BURMESE REFUGEES AND ABCUSA
The response of American Baptists to our brothers and sisters from Burma who have taken refuge in our country has been tremendous. Church after church is working to help them adjust to the challenges of a new environment. Through welcoming them in worship, to providing English as second language classes, to raising up volunteers to provide transportation, or to working with job hunting, assisting with medical or social services, ABC congregations are serving as the hands and feet of Christ.
American Baptist congregations and the denomination are receiving in turn, an infusion of dedicated brothers and sisters whose faith has been made stronger by their affliction. They are infusing into many of our congregations not only new members but a renewed spirituality.
Rev. Rothang Chhangte who has been appointed by American Baptist Home Mission Societies to work with Burmese refugees notes that this may be the largest new church planting effort we have experienced since the late 1800’s.

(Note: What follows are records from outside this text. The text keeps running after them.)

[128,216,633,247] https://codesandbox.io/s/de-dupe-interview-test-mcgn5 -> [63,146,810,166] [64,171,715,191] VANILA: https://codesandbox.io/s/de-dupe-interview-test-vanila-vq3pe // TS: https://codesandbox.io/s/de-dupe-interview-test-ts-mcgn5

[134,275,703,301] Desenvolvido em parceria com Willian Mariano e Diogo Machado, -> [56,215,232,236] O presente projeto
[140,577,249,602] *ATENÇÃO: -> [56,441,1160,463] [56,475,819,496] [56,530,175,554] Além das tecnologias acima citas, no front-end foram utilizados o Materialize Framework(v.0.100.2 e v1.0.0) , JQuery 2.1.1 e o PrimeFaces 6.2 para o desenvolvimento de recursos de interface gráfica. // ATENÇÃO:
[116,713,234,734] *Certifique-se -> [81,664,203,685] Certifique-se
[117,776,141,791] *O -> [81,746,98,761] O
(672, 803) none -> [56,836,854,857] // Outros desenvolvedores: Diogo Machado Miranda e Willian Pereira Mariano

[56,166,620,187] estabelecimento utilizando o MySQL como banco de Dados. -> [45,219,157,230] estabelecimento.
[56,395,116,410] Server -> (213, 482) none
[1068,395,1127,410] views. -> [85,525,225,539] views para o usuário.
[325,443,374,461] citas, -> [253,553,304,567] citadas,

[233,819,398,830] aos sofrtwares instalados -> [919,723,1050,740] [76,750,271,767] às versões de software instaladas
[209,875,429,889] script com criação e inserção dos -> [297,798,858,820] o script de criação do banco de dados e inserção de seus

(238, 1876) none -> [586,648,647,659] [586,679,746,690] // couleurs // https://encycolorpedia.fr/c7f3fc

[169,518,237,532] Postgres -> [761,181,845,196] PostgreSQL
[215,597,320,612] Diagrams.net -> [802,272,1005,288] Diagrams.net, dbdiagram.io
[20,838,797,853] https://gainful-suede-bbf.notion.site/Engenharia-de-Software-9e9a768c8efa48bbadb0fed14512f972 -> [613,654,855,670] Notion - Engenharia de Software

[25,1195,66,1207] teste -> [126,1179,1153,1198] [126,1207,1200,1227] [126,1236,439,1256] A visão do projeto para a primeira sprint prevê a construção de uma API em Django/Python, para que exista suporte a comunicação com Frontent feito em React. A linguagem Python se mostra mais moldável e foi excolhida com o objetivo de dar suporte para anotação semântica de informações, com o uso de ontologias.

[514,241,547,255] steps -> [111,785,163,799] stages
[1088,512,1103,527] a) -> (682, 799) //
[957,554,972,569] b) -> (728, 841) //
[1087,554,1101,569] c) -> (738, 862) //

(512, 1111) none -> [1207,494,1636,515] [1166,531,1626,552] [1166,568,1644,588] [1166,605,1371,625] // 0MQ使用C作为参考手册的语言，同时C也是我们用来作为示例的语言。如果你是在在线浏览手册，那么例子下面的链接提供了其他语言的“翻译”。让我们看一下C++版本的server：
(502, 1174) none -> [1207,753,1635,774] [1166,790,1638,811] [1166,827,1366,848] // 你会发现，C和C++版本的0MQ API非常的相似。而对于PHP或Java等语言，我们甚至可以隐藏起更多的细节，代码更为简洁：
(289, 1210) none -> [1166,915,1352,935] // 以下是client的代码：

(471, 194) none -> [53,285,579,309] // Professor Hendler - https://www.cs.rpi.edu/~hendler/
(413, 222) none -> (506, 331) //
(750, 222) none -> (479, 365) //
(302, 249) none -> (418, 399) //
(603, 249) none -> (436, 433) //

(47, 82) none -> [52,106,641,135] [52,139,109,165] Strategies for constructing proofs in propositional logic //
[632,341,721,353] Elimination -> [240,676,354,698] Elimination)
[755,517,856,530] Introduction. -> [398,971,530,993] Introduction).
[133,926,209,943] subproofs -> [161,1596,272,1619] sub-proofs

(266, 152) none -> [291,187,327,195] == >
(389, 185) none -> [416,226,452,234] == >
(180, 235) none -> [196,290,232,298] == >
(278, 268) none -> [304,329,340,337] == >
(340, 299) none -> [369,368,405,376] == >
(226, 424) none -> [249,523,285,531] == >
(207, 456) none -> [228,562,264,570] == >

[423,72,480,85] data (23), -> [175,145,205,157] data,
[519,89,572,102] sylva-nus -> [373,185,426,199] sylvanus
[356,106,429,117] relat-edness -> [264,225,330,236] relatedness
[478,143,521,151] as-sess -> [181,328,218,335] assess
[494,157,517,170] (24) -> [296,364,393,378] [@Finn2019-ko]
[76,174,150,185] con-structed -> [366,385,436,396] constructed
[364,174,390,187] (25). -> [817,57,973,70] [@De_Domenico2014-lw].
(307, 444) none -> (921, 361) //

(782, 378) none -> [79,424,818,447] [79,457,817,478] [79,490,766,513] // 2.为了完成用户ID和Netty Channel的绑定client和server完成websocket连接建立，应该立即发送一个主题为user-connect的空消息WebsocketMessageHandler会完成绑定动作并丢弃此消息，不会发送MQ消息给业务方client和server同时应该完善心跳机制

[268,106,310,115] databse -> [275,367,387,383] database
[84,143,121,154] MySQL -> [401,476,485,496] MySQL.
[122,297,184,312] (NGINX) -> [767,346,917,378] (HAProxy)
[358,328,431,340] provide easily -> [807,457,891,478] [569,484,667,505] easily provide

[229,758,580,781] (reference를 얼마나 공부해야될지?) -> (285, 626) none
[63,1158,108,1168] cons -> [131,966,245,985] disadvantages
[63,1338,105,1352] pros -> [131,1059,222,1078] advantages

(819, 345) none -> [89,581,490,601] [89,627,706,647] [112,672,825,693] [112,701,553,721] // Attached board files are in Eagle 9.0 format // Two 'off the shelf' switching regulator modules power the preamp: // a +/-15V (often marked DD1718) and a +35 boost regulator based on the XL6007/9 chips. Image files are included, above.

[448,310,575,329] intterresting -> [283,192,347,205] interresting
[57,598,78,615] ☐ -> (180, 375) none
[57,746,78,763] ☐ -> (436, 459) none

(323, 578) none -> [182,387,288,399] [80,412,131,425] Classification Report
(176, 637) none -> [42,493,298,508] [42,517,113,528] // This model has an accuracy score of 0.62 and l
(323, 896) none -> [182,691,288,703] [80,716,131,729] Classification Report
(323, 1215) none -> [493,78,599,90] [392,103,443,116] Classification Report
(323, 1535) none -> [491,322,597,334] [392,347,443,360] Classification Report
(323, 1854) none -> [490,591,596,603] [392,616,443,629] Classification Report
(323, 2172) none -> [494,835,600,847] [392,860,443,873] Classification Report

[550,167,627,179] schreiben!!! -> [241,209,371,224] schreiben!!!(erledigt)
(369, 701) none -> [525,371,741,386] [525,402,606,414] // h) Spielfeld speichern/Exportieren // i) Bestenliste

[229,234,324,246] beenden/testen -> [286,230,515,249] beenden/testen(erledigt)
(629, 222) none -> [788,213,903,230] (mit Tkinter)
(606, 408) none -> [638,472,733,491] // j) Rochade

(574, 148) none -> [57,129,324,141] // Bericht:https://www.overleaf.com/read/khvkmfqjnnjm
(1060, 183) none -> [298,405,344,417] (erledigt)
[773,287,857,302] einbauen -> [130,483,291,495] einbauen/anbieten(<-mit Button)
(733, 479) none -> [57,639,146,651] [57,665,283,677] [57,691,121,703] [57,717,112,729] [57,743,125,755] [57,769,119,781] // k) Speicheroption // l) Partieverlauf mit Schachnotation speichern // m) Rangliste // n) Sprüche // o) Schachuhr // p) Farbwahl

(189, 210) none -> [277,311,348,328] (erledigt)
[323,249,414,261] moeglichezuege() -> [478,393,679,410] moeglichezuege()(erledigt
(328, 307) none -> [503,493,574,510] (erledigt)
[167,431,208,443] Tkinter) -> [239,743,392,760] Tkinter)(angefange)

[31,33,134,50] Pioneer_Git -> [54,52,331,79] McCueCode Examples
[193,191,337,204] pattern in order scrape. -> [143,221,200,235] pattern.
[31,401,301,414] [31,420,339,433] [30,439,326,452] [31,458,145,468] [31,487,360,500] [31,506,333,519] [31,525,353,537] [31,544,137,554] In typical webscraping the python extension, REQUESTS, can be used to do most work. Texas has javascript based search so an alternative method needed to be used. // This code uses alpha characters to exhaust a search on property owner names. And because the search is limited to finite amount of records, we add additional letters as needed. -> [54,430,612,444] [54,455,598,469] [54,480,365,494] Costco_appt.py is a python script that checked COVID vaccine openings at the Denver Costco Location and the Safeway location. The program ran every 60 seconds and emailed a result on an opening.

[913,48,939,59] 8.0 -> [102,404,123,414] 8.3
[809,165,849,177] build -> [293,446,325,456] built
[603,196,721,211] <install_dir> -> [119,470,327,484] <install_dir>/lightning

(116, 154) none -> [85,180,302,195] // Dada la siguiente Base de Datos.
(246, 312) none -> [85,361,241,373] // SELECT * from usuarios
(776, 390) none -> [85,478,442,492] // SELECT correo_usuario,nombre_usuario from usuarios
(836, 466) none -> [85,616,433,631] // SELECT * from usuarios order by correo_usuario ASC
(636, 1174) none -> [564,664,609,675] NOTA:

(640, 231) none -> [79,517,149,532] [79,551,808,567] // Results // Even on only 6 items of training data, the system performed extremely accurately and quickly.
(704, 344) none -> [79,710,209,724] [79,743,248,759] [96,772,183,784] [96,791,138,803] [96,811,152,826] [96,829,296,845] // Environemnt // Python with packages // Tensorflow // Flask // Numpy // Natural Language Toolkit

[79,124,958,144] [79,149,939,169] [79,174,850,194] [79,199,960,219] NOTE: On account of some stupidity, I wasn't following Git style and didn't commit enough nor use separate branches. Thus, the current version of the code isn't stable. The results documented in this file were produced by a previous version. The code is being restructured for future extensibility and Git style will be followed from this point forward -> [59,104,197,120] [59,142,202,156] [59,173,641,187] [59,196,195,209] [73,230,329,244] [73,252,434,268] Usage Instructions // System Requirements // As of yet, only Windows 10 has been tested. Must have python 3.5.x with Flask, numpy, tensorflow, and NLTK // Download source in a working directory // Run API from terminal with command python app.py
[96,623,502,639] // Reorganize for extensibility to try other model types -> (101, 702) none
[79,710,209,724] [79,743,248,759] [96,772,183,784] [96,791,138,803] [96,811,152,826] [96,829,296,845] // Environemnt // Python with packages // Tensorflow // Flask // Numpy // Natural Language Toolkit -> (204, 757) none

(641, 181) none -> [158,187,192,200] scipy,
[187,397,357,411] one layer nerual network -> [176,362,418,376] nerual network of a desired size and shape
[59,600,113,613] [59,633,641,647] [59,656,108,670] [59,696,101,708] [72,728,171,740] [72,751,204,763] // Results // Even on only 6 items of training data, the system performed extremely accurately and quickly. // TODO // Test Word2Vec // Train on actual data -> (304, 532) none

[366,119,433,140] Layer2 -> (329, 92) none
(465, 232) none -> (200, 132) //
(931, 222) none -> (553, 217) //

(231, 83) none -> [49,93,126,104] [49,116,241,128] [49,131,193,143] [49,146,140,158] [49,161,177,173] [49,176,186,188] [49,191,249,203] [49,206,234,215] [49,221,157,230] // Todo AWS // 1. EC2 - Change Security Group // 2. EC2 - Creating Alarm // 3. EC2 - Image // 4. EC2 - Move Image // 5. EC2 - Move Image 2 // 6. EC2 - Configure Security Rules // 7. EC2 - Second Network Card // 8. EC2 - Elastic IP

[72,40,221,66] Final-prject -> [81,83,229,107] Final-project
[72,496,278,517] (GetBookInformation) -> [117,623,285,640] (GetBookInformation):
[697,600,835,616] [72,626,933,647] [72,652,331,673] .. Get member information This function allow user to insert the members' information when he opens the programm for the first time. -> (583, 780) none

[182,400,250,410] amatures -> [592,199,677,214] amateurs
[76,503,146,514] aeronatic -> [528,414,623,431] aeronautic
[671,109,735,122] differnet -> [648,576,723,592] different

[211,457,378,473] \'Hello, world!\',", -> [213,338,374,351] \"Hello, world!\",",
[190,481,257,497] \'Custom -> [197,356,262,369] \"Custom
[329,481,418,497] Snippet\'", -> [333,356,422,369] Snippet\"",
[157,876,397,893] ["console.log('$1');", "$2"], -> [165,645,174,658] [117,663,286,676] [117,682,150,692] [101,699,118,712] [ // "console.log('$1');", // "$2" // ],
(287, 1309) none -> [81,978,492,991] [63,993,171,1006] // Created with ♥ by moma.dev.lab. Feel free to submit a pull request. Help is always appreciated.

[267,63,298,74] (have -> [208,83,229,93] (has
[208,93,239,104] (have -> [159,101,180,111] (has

We can already identify more than 100 new congregations that have been started across the country that relate to ABC. That doesn’t count the hundreds of existing ABC churches where Burmese members are present.
Through the ABC Joint Refugee Taskforce, the efforts of Burmese church leaders in the US, and the work of Florence Li and Rothang Chhangte of ABHMS and Duane and Marcia Binkley of IM, together with the continuing support and advocacy of ABCUSA (Office of the General Secretary) and our regions, ABC is responding to the Burmese diaspora on a number of fronts. Resettlement is but one of them.
Another focus is the issue of the human rights abuses of the military regime. ABCUSA has especially taken on this role seeking to bring the issue to the attention of our churches, the Baptist World Alliance, the World Council of Churches, the US State Department, and the United Nations. In each of our mission visits to Malaysia and Thailand we have met with UN officials and others, in part to advocate for better conditions for the refugees in those countries, but also to press the human rights issues in Burma.
Yet another concern has been the integration of the Burmese congregations into the life of ABC and the continuing preparation of leaders for these congregations. Florence, Rothang, Stan Murray and the Binkleys have been especially focused on these issues working with the various organizations the Burmese are forming among themselves, the churches within Burma and with our regions and seminaries. Finally, in cooperation especially with the Australian Baptists through ABCUSA, OGHS funds have been sent to specific ministries serving the refugees in Malaysia and through the Thai Burma Border Commission the refugees in Thailand.
All of this is a work of the Spirit that holds great promise in the life of ABC and our Burmese Baptist brothers and sisters. Even as Joseph said of his brothers that what they intended for evil in selling him to slave traders who took him to Egypt, God intended for good, may it be said as well of the diaspora of our Burmese brothers and sisters.